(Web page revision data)
^^^^^^^^

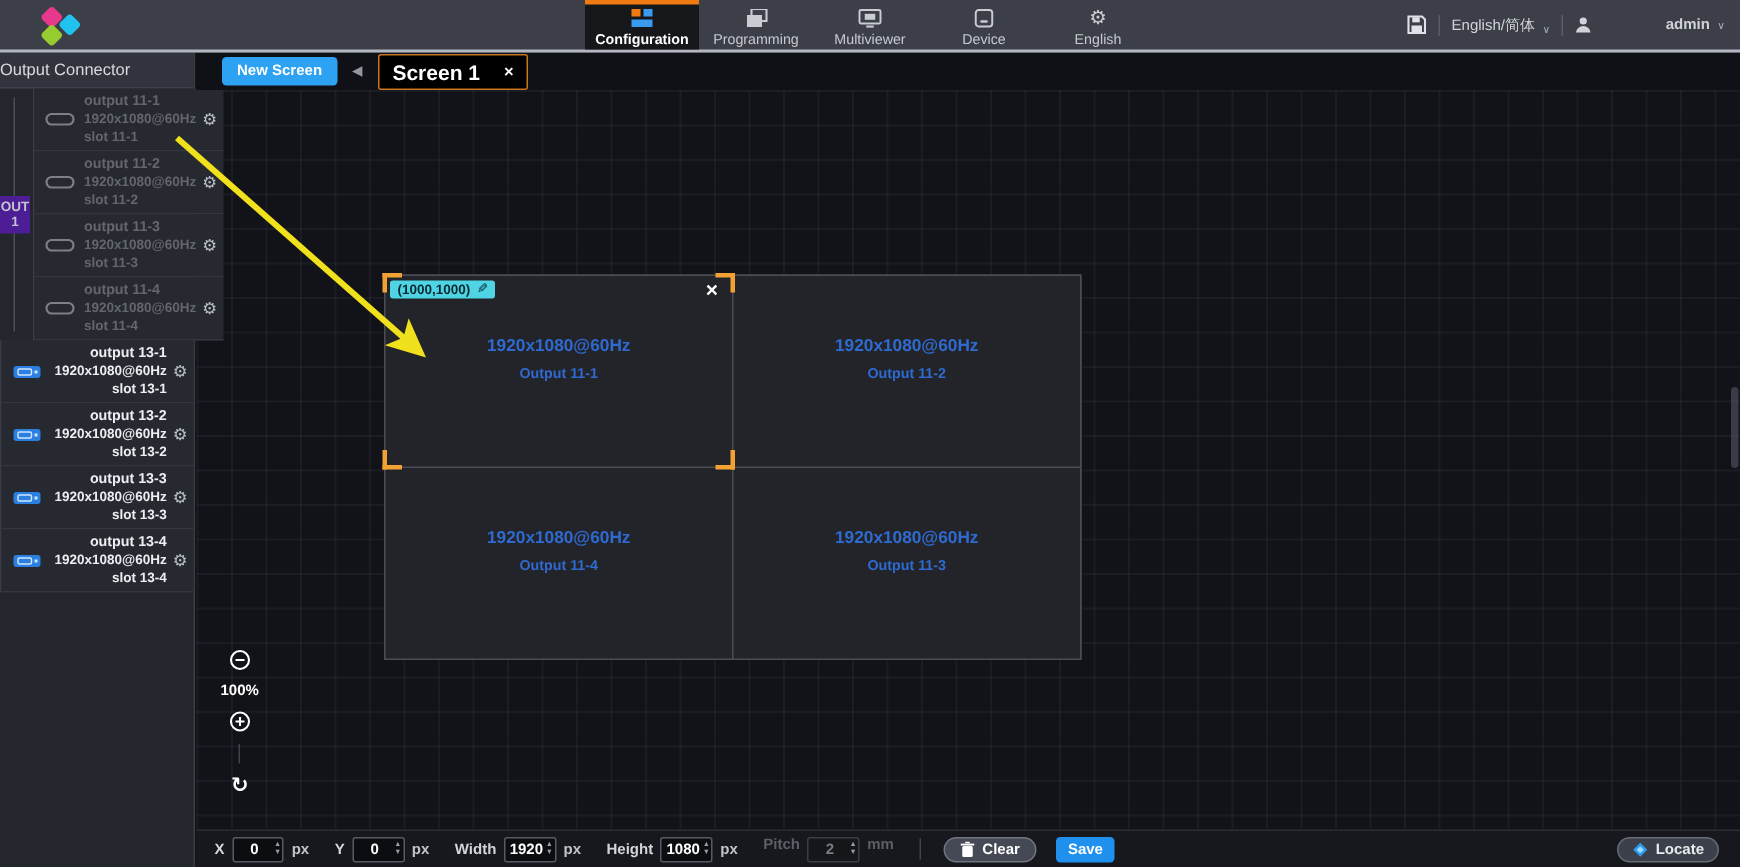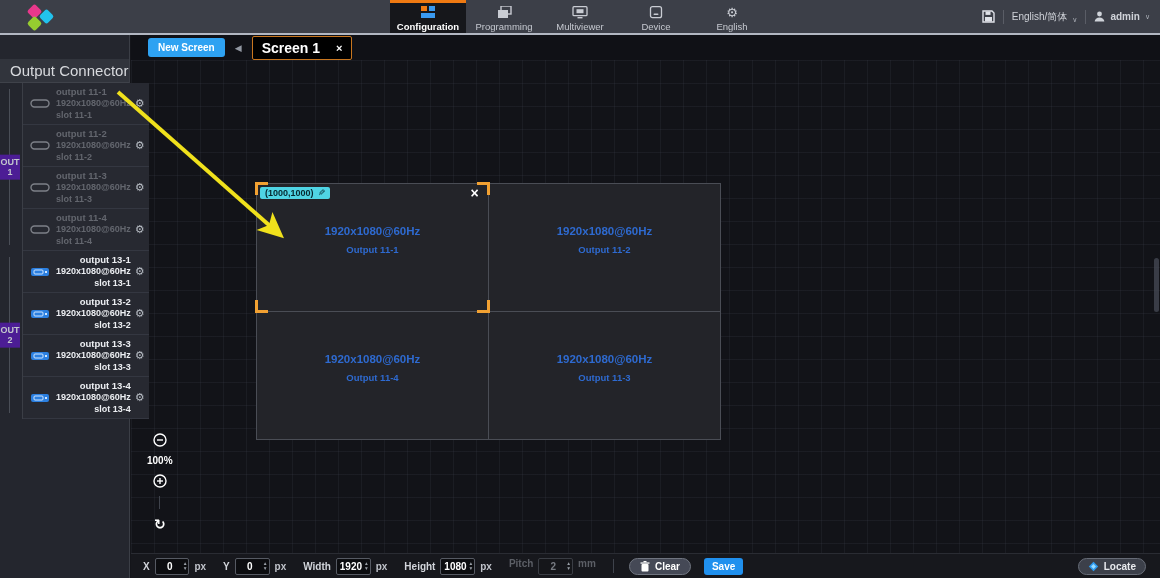"admin" span { margin-left: none -> 44px }
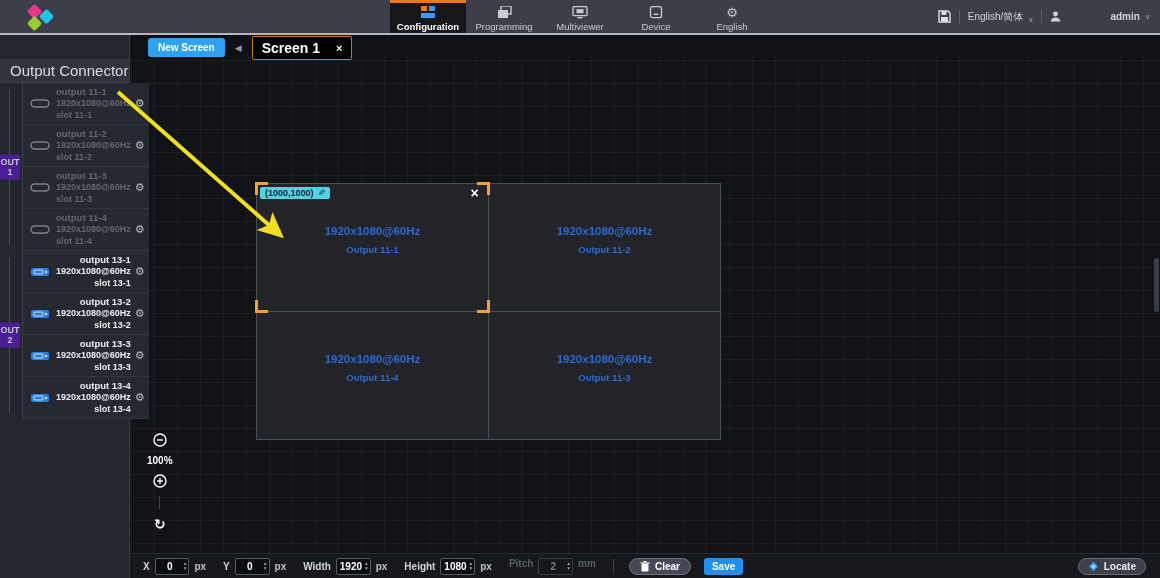"Output Connector" .sidebar-header { font-size: 15px -> 11px; margin-top: 24px -> none; padding-left: 10px -> none }
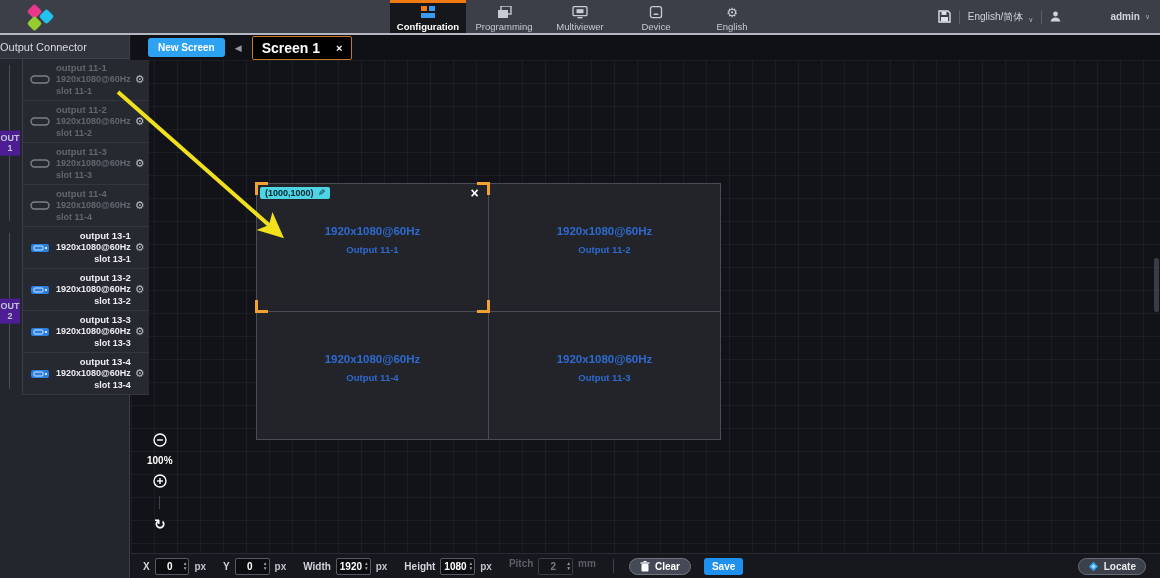"OUT 2" div.gutter { html: <div> <div>OUT 2</div> </div> -> none }
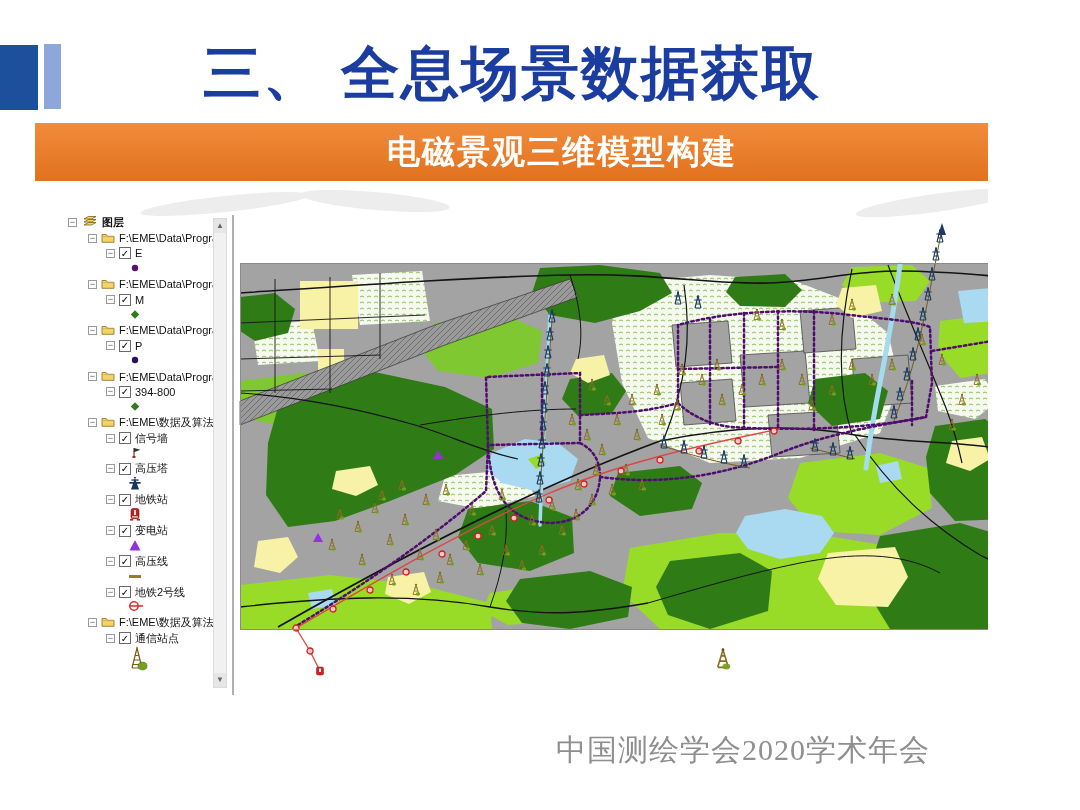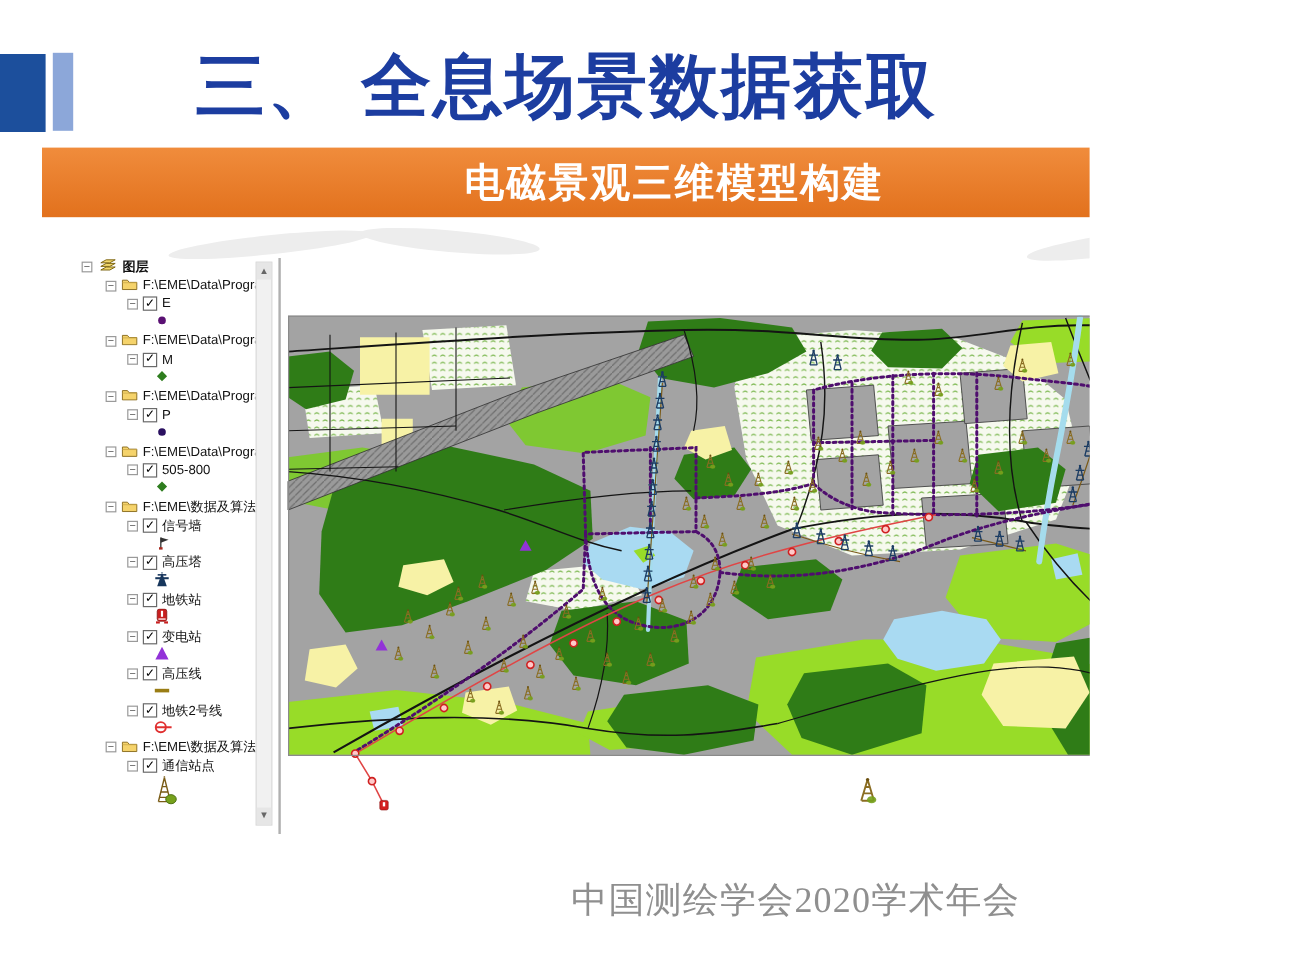"三、 全息场景数据获取" .slide { width: 908px -> 988px }
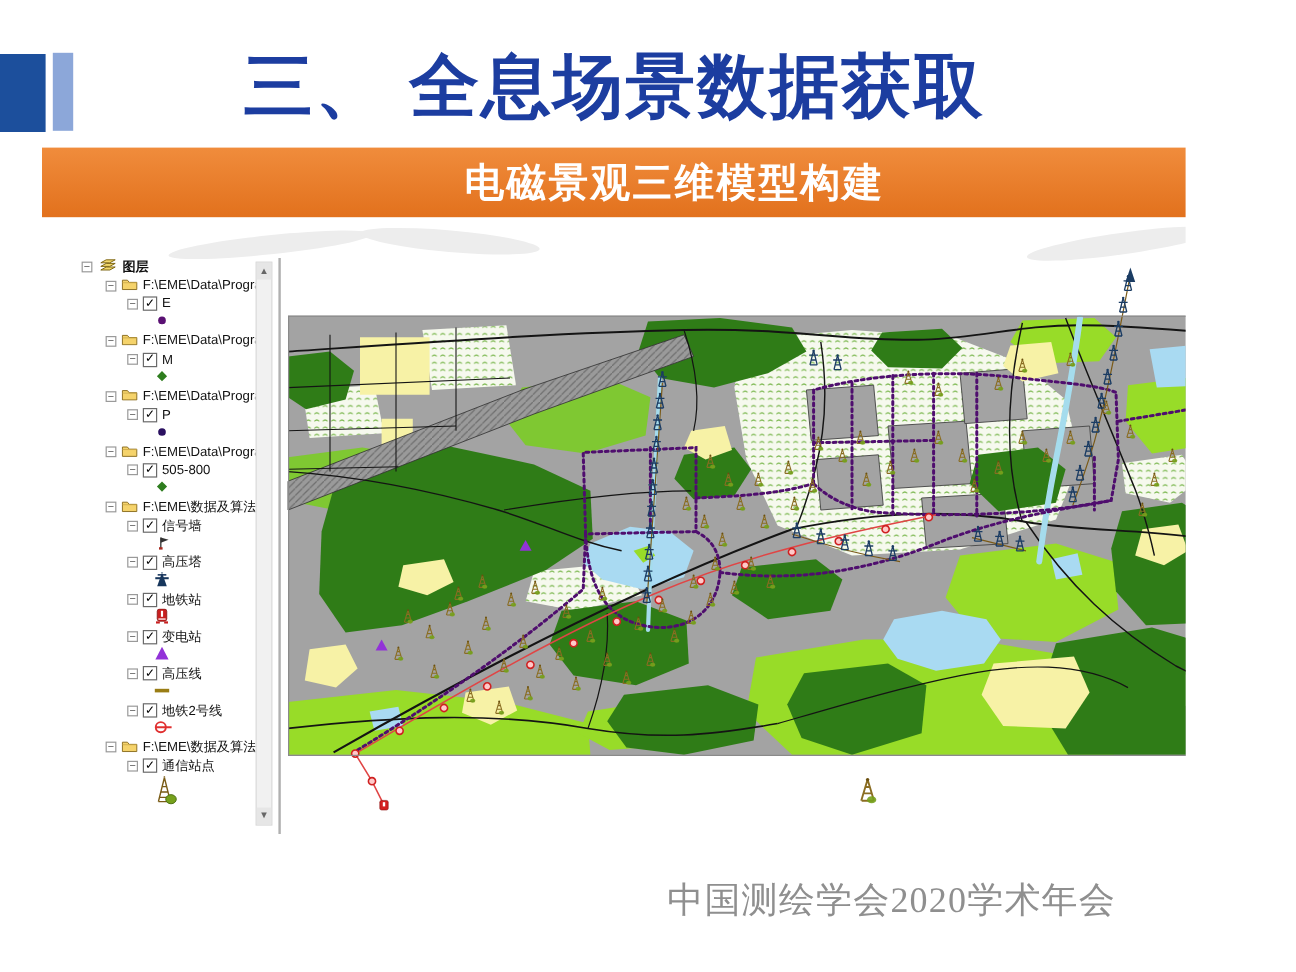"505-800" span.lbl { text: 505-800 -> 394-800 }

^^^^^^^^

■ Prompt
Instructions for the copy: start at the first entry, stop after the line containing "html: <div> <div>OUT", keep every line exact, and drop the pictures.

■ Solution
"admin" span { margin-left: none -> 44px }
"Output Connector" .sidebar-header { font-size: 15px -> 11px; margin-top: 24px -> none; padding-left: 10px -> none }
"OUT 2" div.gutter { html: <div> <div>OUT 2</div> </div> -> none }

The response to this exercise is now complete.